Posted by on Oct 17, 2013 in Current Events, Economics, Government

Last night, the president and Congress overcame their disagreements to end the government shutdown and avoid the possible debt ceiling (also called the debt limit) crisis. Today was the deadline announced by the United States Treasury that the government would have lost its ability to borrow money, relying only on incoming taxes for revenue.
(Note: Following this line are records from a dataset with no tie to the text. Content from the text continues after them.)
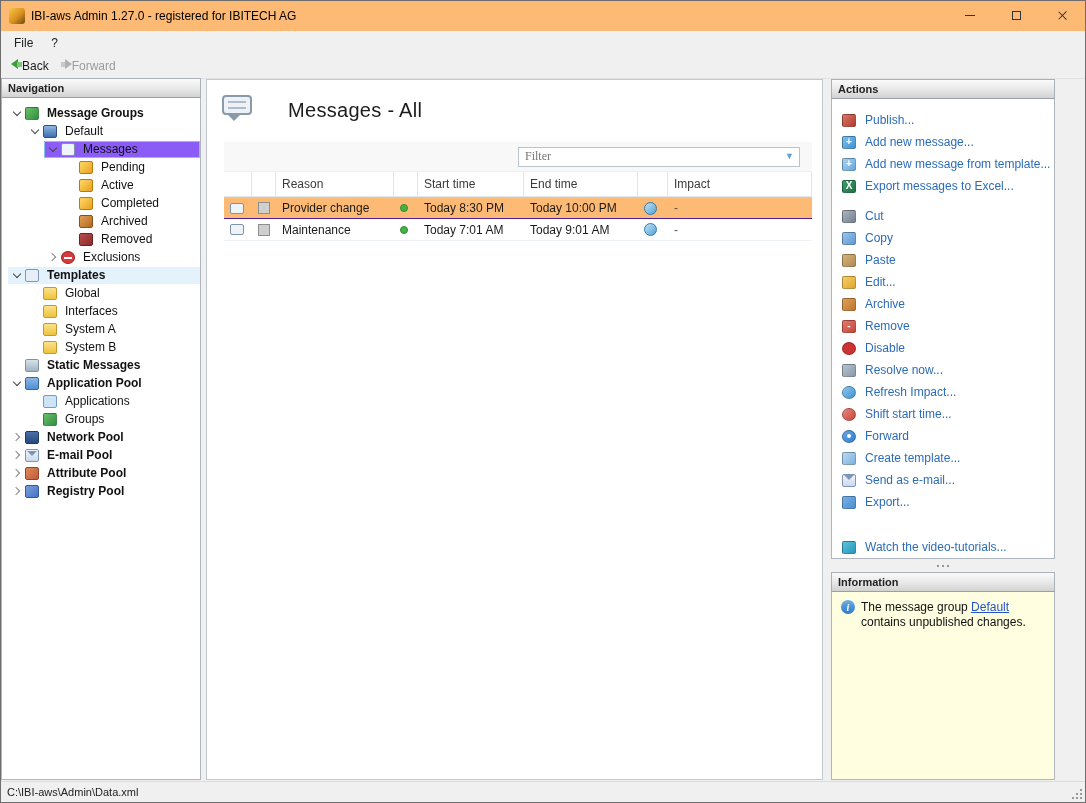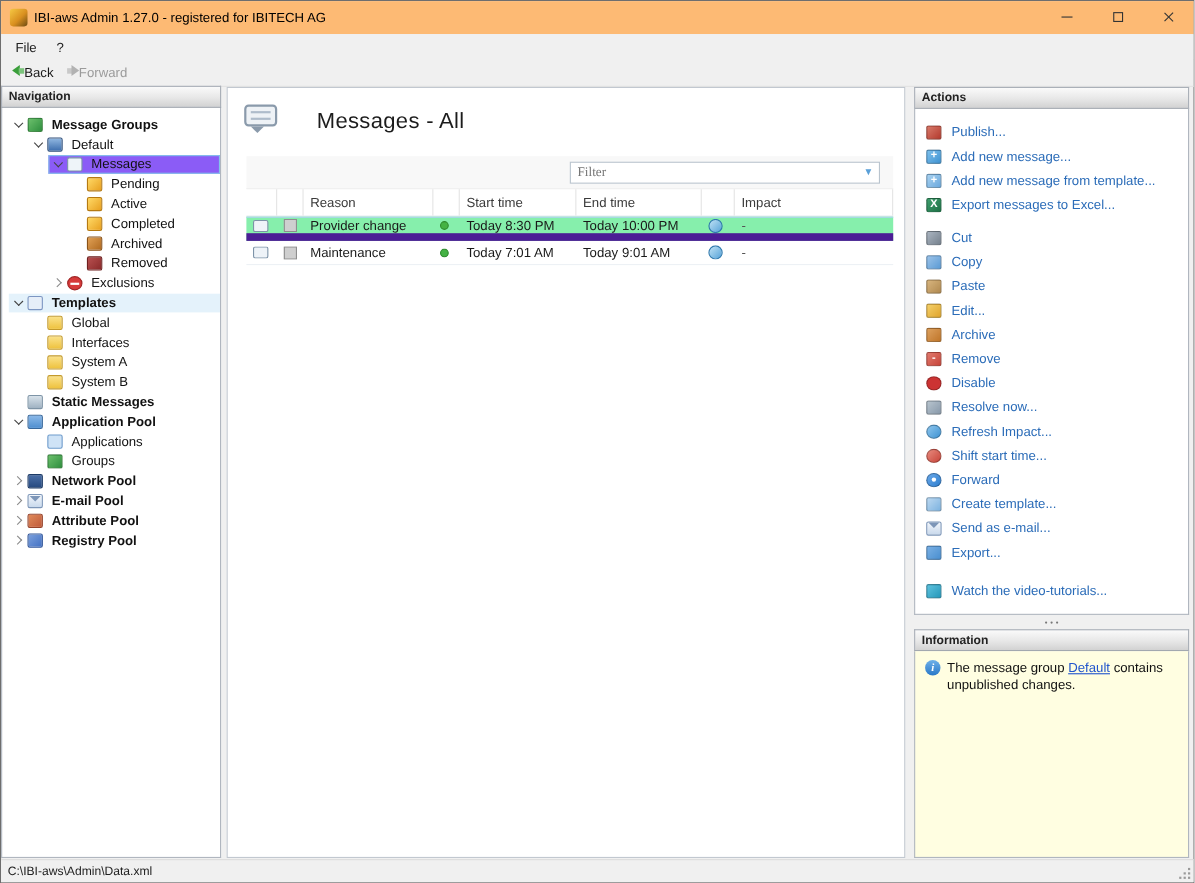--- a/index.html
+++ b/index.html
@@ -93,35 +93,35 @@
   .c-icon{width:28px;flex:none}
   .c-chk{width:24px;flex:none}
   .c-reason{width:118px;flex:none}
   .c-dot{width:24px;flex:none}
   .c-start{width:106px;flex:none}
   .c-end{width:114px;flex:none}
   .c-impic{width:30px;flex:none}
   .c-impact{flex:1}
   .drow{display:flex;height:22px;align-items:center;border-bottom:1px solid #edf1f5}
   .drow .cell{display:flex;align-items:center;padding-left:6px}
-  .drow.sel{background:#86efac;border-top:1px solid #aed5ef;border-bottom:7px solid #4c1d95}
+  .drow.sel{background:#fdba74;border-top:1px solid #aed5ef;border-bottom:1px solid #4c1d95}
   .bub{position:relative;width:14px;height:11px;background:#eef3f8;border:1px solid #7d93a8;border-radius:2px;flex:none}
   .bub::after{content:"";position:absolute;left:2px;top:10px;width:0;height:0;border:3px solid transparent;border-top-color:#7d93a8}
   .chkbox{width:12px;height:12px;background:#cfcfcf;border:1px solid #8e8e8e;flex:none}
   .dot-green{width:8px;height:8px;border-radius:50%;background:#44b244;border:1px solid #2e8b2e;flex:none}
   .globe{width:13px;height:13px;border-radius:50%;background:linear-gradient(135deg,#bfe2f5,#57a3d8);border:1px solid #2f79ad;flex:none}
   .dim{color:#555}
 
   
-  .right{position:absolute;left:830px;top:78px;width:250px;bottom:22px;display:flex;flex-direction:column}
+  .right{position:absolute;left:830px;top:78px;width:224px;bottom:22px;display:flex;flex-direction:column}
   .actions-body{background:#fff;border:1px solid #b0b6bf;border-top:none;height:460px;padding-top:10px;overflow:hidden}
   .action{display:flex;align-items:center;height:22px;padding-left:10px;color:#2b6cb8;cursor:pointer;white-space:nowrap}
   .action .alabel{padding:0 2px}
   .gap-after{margin-bottom:8px}
-  .gap-before{margin-top:13px}
+  .gap-before{margin-top:23px}
   .aicon{width:14px;height:13px;border-radius:2px;margin-right:7px;flex:none;border:1px solid rgba(0,0,0,.25);
     display:flex;align-items:center;justify-content:center;color:#fff;font-size:10px;font-weight:bold;line-height:1}
   .ai-publish{background:linear-gradient(135deg,#d87a6a,#b33a2e)}
   .ai-addmsg{background:linear-gradient(135deg,#7ec0ec,#3f93d2)}
   .ai-addtpl{background:linear-gradient(135deg,#a9d2f0,#6aa8dd)}
   .ai-excel{background:linear-gradient(135deg,#3f9e6e,#1e7145)}
   .ai-cut{background:linear-gradient(135deg,#aab4c0,#76828e)}
   .ai-copy{background:linear-gradient(135deg,#9cc3e8,#5b9bd5)}
   .ai-paste{background:linear-gradient(135deg,#d8b57e,#b08950)}
   .ai-edit{background:linear-gradient(135deg,#f4d06a,#e0a52e)}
The late night agreement ended a sixteen day government shutdown and eased concerns about the financial and economic problems that might have occurred if the debt limit was not raised again. As we wait to learn more about the consequences of these latest government crises, lets understand what the debt ceiling fight was all about.

What is the Debt Ceiling?

The president and Congress together control the finances of the government. This includes what it earns (taxes) and what it spends (programs and services). According to the Constitution, the president may suggest ways to spend the federal government’s money through his yearly budget. Congress, however, has the constitutional power to determine how the government spends its money.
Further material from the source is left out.